STATELINE — The 11th annual Ed Sneva Memorial race returns to Stateline Speedway
For a 2 day event, June 30 and 31 as a tribute to the patriarch of Spokane’s long-time family of speed.
The race will be true to the Sneva tradition of open-wheel racing with a reported field of 30 Can-Am Sprints, 25 wing cars and possibly 20 midgets chasing a combined $25,000 purse. Visit Raceidaho.com for more information.
One of the organizers is TJ Sneva, natural a sprint car driver, Edsol’s grandson and son of the late Jerry Sneva.
TJ represents the third of what will soon be four generations of the Sneva’s in racing. and plans on getting his kids into racing soon.
“Grandpa was awesome always trying to make his cars faster,” TJ wrote in an email. “I remember my uncle Blaine winning at Ephrata getting home at 3 in the morning and as soon as I feel asleep he woke me up saying he couldn’t sleep and was heading to the shop.”
TJ raced for 10 years in Indianapolis with his dad. “It was super fun having him with me in my pit. I think he had more fun with me than he did with his own racing.”
First organized in 2015, the event honors Edsol Sneva who began racing both locally and regionally in the 1950s.
Edsol “Ed” Sneva died in 2014, but “Dad was not the funeral kind of guy so having a race like this is what he would have wanted,” his youngest son, Blaine Sneva once said.
“He built a family dynasty of race car drivers, it was amazing,” said Norm Ellefson who drove against Tom Sneva many times in the 1960s and 1970s.
Three of the boy’s, Tom, Jerry and Jan all have driven on the sacred ground of the Indianapolis Motor Speedway. Tom earned his place in motorsports history winning the coveted race in 1983, helping pave his road to induction into the Motorsports Hall of Fame of America in Detroit.
In a comparison best illustrated by football, what Edsol Sneva accomplished might compare him in some respects to racing’s version of Archie Manning whose sons, Payton and Eli, have accomplished amazing things on the football field.
Edsol moved to Spokane and finished his formal “book learning” in 1948, graduating from Lewis and Clark High School. There he was a standout athlete, a four year letterman in football, basketball and track.
He met Joan Giles and they graduated together. They were married Feb. 26, 1948 and made Spokane their home.

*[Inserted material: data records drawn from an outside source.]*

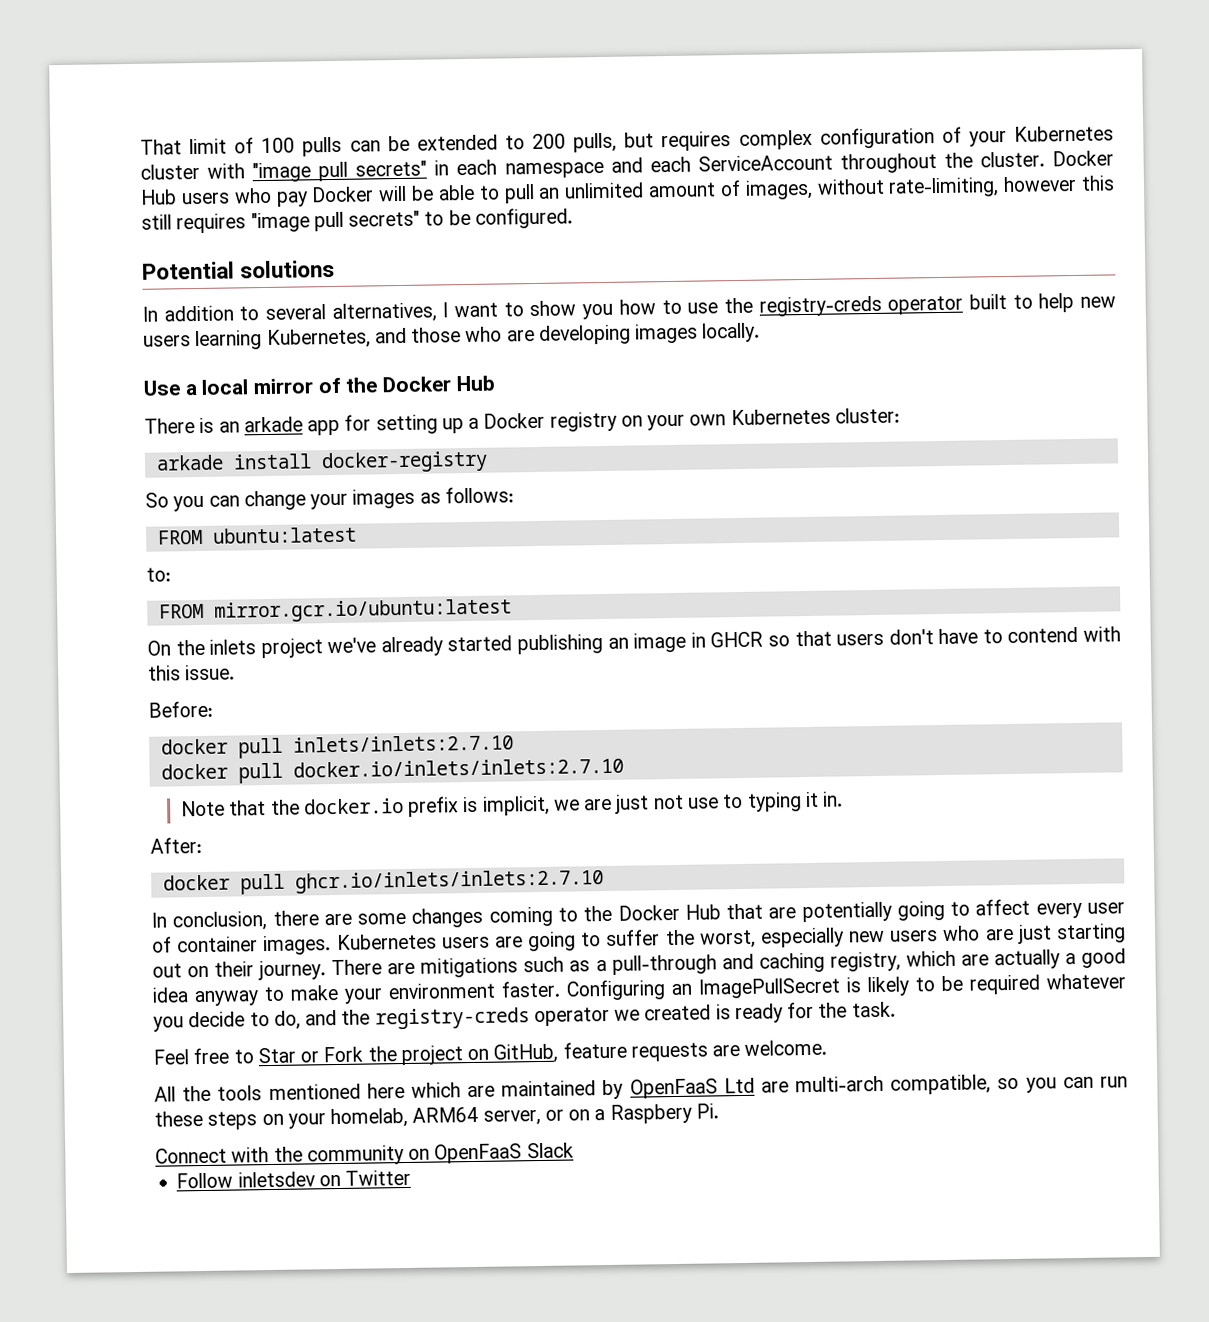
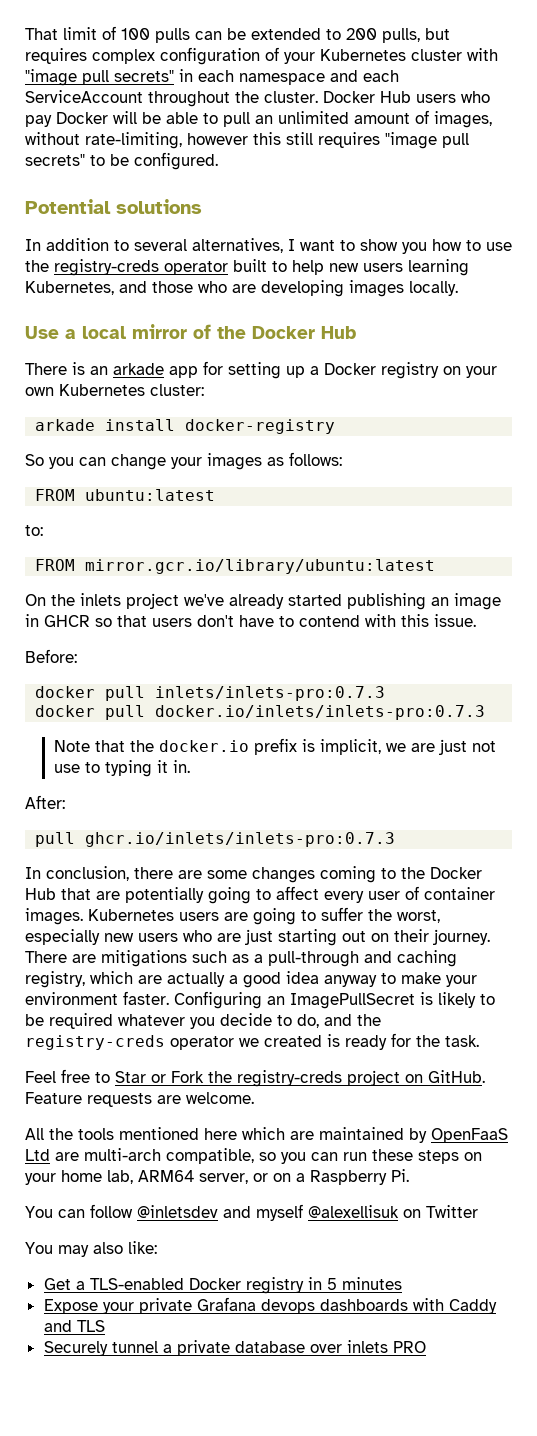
[213,598,512,623] mirror.gcr.io/ubuntu:latest -> [85,559,436,574] mirror.gcr.io/library/ubuntu:latest
[292,734,514,753] [160,757,624,784] inlets/inlets:2.7.10 // docker pull docker.io/inlets/inlets:2.7.10 -> [155,686,386,701] [35,705,486,720] inlets/inlets-pro:0.7.3 // docker pull docker.io/inlets/inlets-pro:0.7.3
[162,869,604,895] docker pull ghcr.io/inlets/inlets:2.7.10 -> [35,832,396,847] pull ghcr.io/inlets/inlets-pro:0.7.3
(397, 1054) none -> [237,1070,342,1087] registry-creds
[493,1041,627,1064] GitHub, feature -> [428,1070,485,1083] [25,1092,82,1104] GitHub. Feature
[330,1107,409,1129] homelab, -> [61,1170,133,1184] home lab,
[609,1103,692,1124] Raspbery -> [310,1170,387,1185] Raspberry
[155,1142,574,1166] [176,1169,412,1189] Connect with the community on OpenFaaS Slack // Follow inletsdev on Twitter -> [25,1204,478,1221] [25,1241,157,1257] [43,1277,402,1294] [43,1297,497,1314] [43,1320,105,1332] [43,1340,426,1356] You can follow @inletsdev and myself @alexellisuk on Twitter // You may also like: // Get a TLS-enabled Docker registry in 5 minutes // Expose your private Grafana devops dashboards with Caddy and TLS // Securely tunnel a private database over inlets PRO

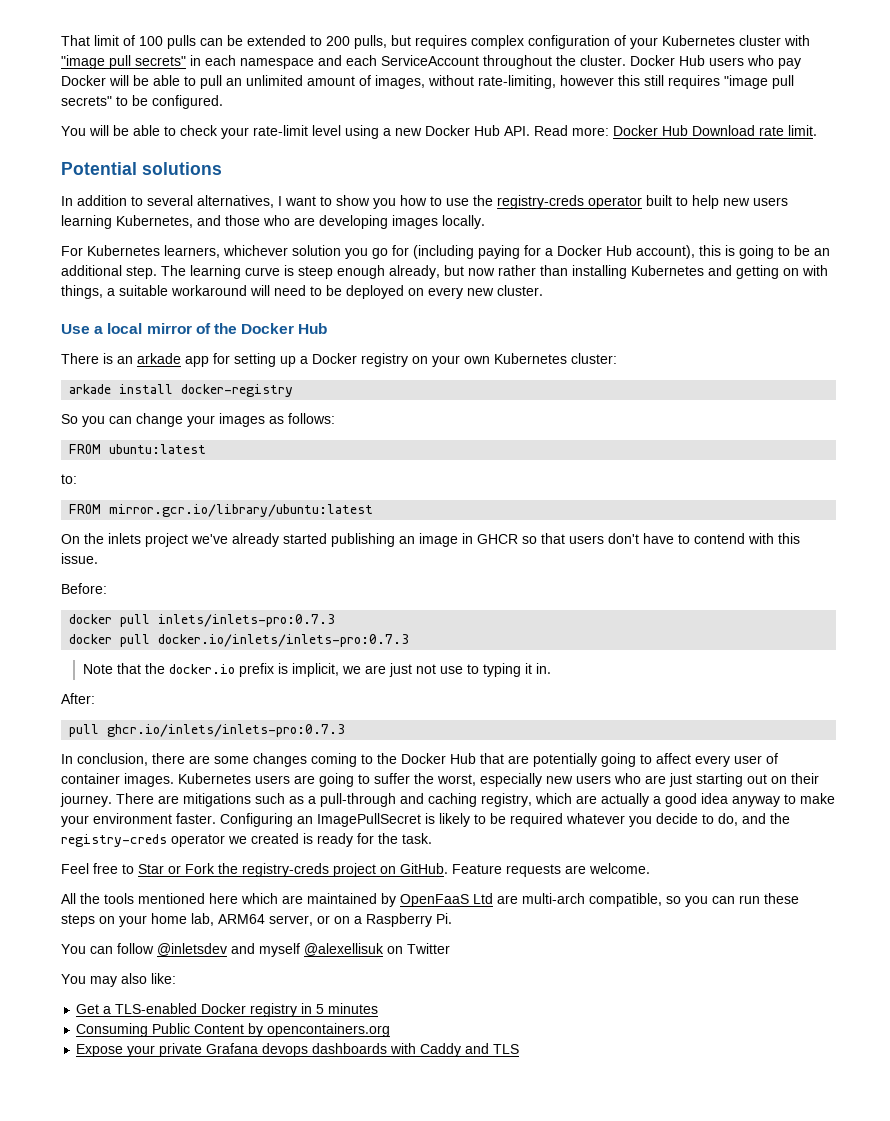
(218, 161) none -> [61,125,817,139] // You will be able to check your rate-limit level using a new Docker Hub API. Read more: Docker Hub Download rate limit.
(458, 288) none -> [61,245,830,259] [61,265,828,279] [61,285,543,299] // For Kubernetes learners, whichever solution you go for (including paying for a Docker Hub account), this is going to be an additional step. The learning curve is steep enough already, but now rather than installing Kubernetes and getting on with things, a suitable workaround will need to be deployed on every new cluster.
(402, 1283) none -> [76,1023,391,1037] // Consuming Public Content by opencontainers.org
[43,1340,426,1356] // Securely tunnel a private database over inlets PRO -> (520, 1049) none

Ed and Joan had six children, five boys and one girl.
Ed began his love of racing cars in 1950, first at Mead Speedway, then Wednesday nights at Memorial Stadium, better known now as Albi Stadium.

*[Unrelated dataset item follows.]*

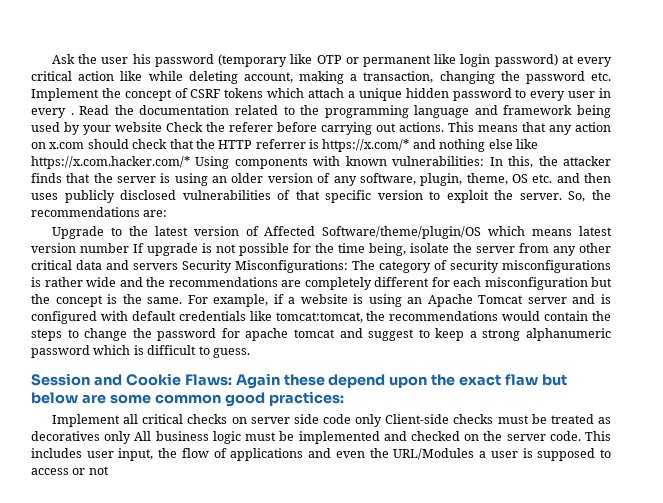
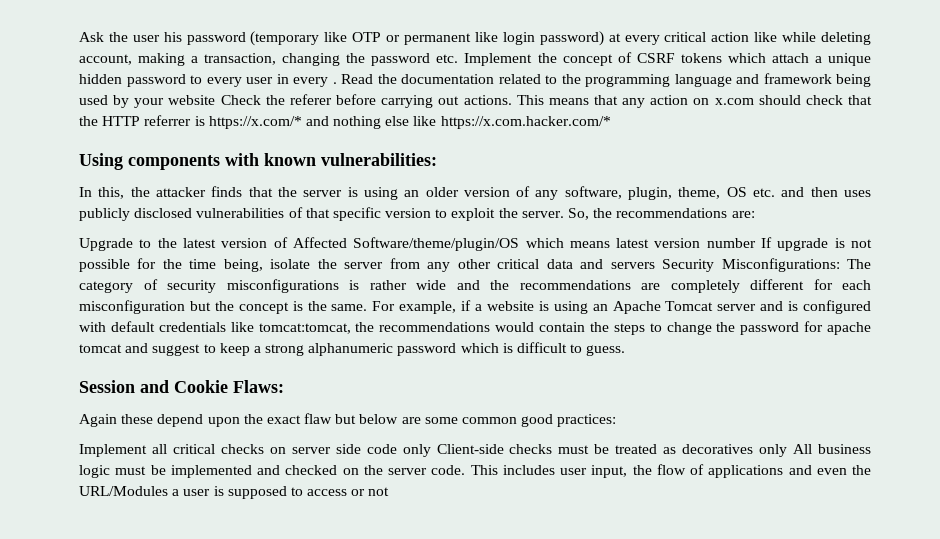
(190, 162) none -> (611, 122) //
(485, 161) none -> (437, 159) //
(232, 380) none -> (284, 386) //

“The first day out he made a clean sweep,” Joan Sneva said in a 1973 Spokane Daily Chronicle story of Ed’s debut on the dirt track at Mead .
“I just knew he’d make a big fool of himself, and I remember saying that to him, too,” said in a 1973 Spokane Daily Chronicle story. “I just couldn’t believe it (the sweep). I didn’t think he knew what he was doing in the first place, but he sure did.”
Joan Sneva, who passed away in 2017, also remembered in that story how Ed started racing before he was the legal age of 21. He had newspaper delivery routes to pay for his racing habit.
Ed dominated racing in the Inland Northwest as a driver. At one point the other drivers coerced the promoter to buy Ed’s winning car and cut it up. But his sponsor, the city of Ritzville, just built him another car and it kept on winning.
When he finished racing, Ed started an automobile repair business in Spokane and a race car shop in the basement. When they were old enough, Ed passed along his love for racing to his sons.
Tom was the first one to enjoy Ed’s innovations. Ed built the first rear engine short track car, which Tom raced locally and against the Canadian American Modified Racing Association (CAMRA) teams.
With the success of that rear-engine, low-budget car, and Ed being an innovator, he came up with an idea and approached friend and racecar builder Jim Tipke.
He wanted Tipke to build the most radical short track race car ever for Tom to drive. It would be a rear engine, offset, 4 wheel drive car that dominated CAMRA right out of the shop. The competitors wanted the car banned. Tom easily won the 1970 CAMRA championship, helping to launch his IndyCar career.
Sneva had no formal mechanical training, just a natural God given ability for what he did. His ability was natural, Blaine Sneva said. “Why have something that someone else has if you can make it.”
As for Sneva and Tipke, among others, “(They) didn’t know they can’t do things, so they just go ahead and do them,” added Ellefson, a member of the Canadian Motorsports Hall of Fame.